>>>

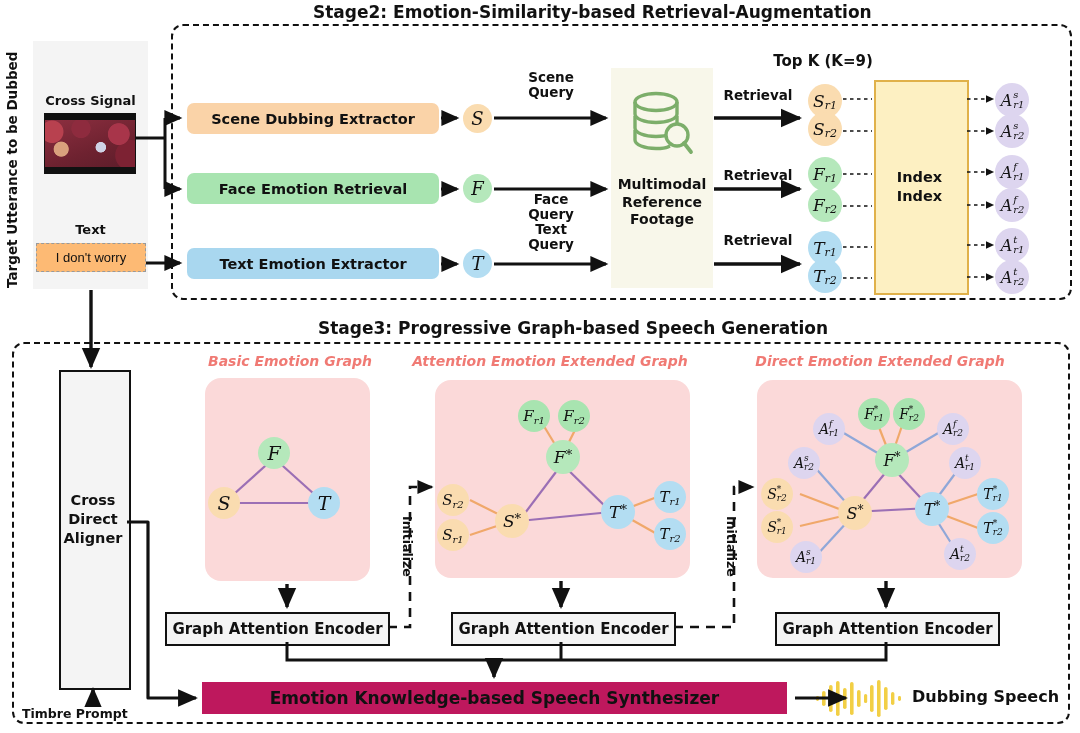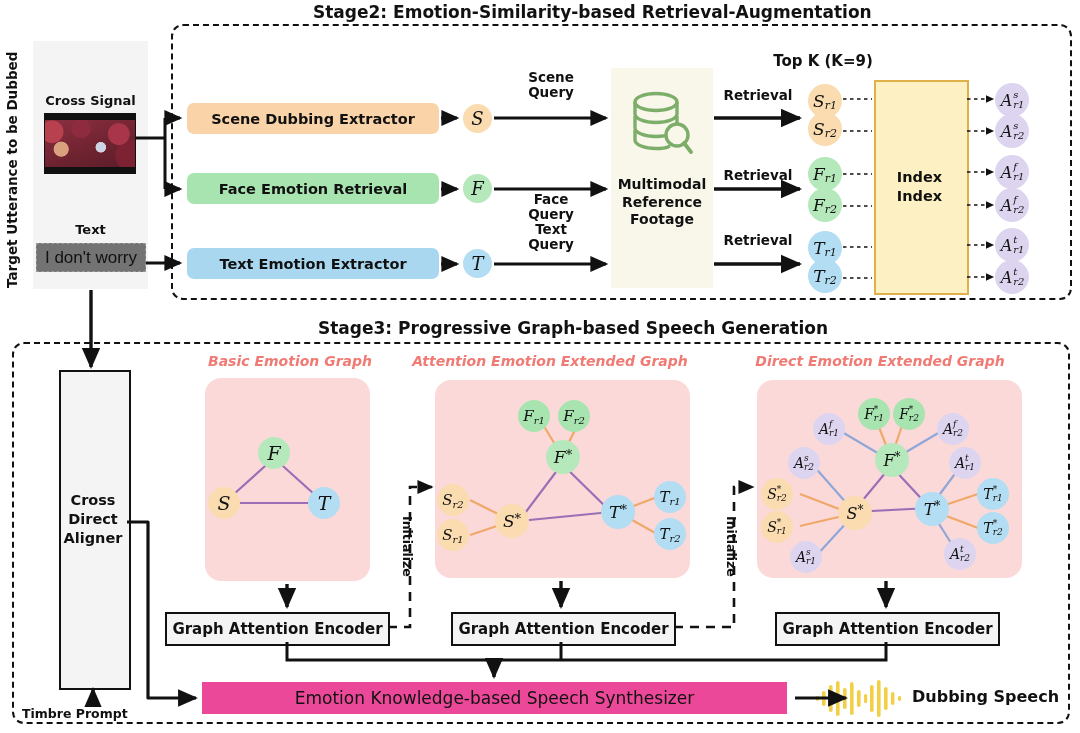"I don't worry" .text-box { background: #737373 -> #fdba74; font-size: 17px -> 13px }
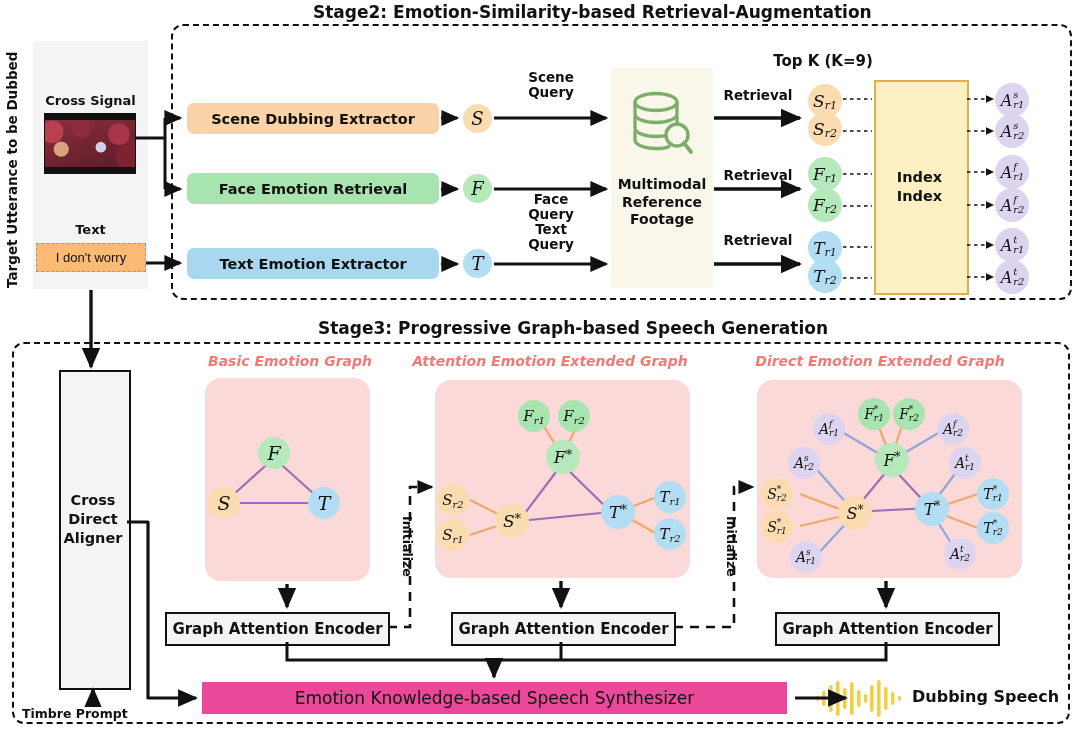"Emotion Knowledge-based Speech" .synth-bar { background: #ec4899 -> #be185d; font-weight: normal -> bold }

<<<
>>>

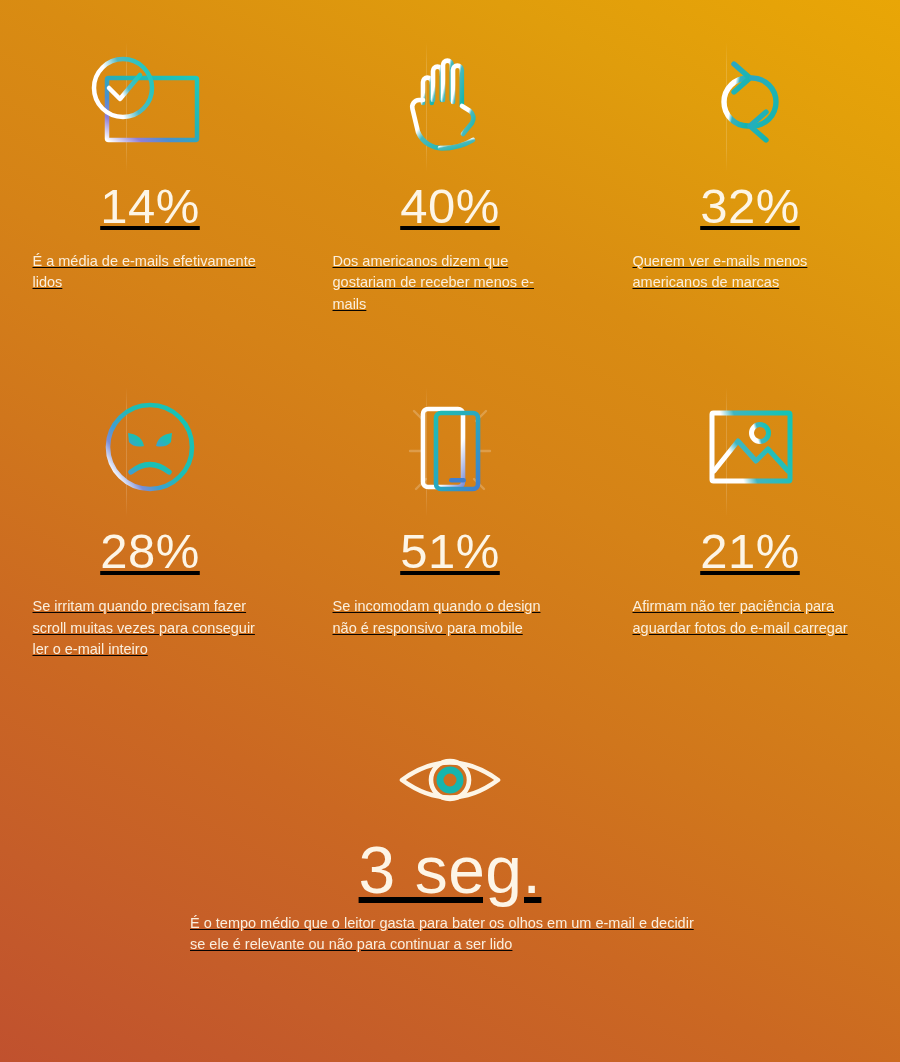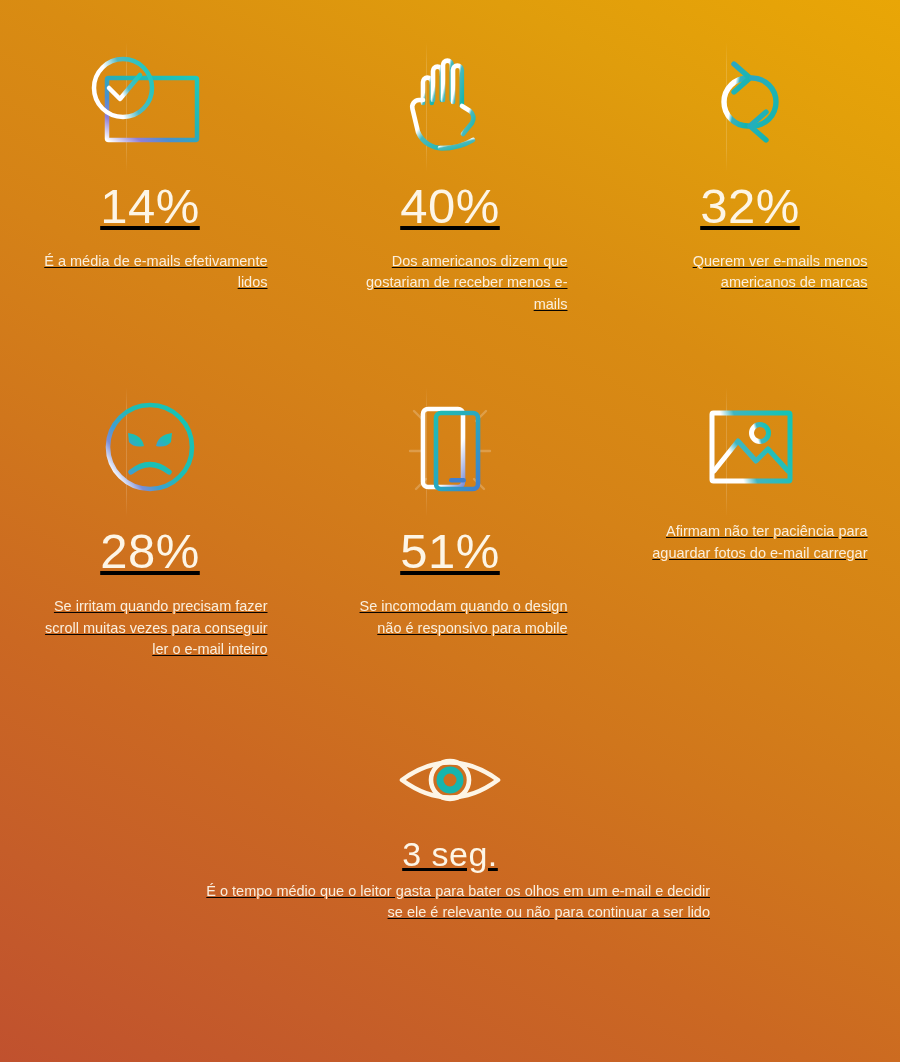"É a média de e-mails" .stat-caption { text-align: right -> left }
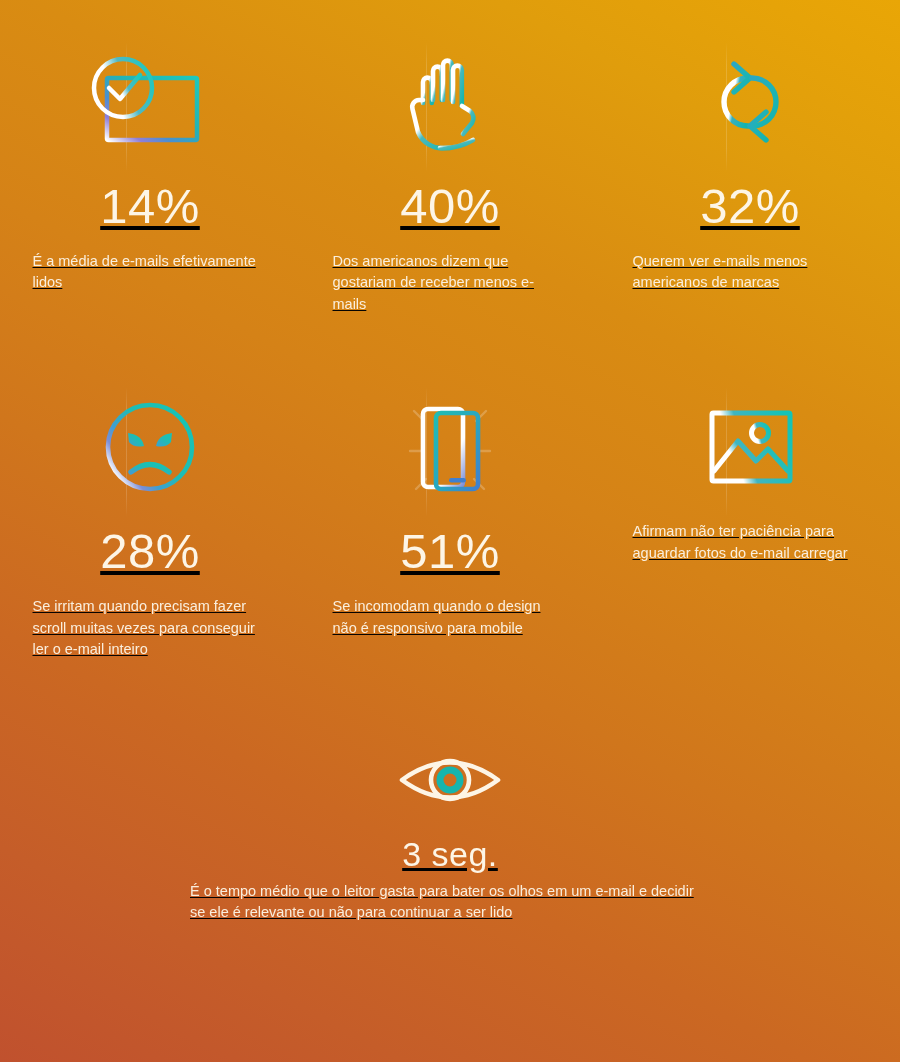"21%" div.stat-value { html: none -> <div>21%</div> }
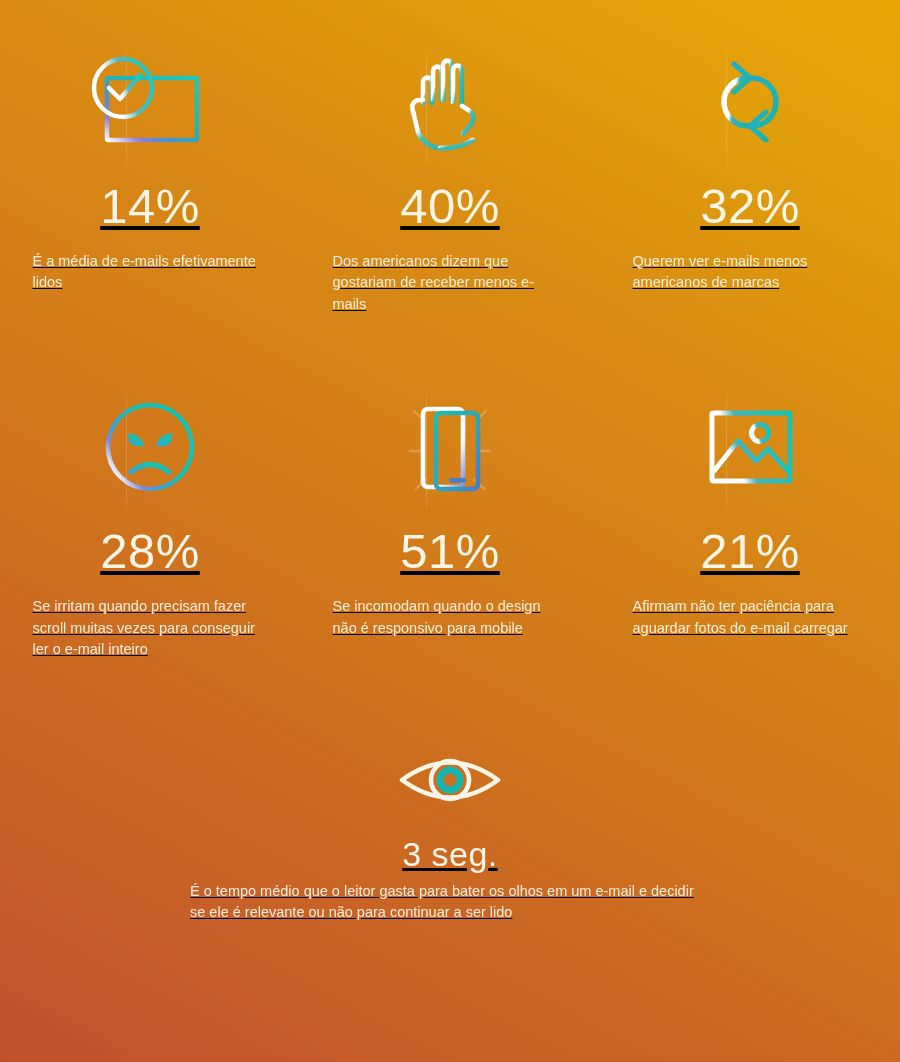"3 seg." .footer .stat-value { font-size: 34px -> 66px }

<<<

• _Problem description_: The expected output is the lines above from the one containing "background: #737373 ->" to the one containing "background: #ec4899 ->", both ends included, reproduced exactly with every picture left out.

• _The completed task_:
"I don't worry" .text-box { background: #737373 -> #fdba74; font-size: 17px -> 13px }
"Emotion Knowledge-based Speech" .synth-bar { background: #ec4899 -> #be185d; font-weight: normal -> bold }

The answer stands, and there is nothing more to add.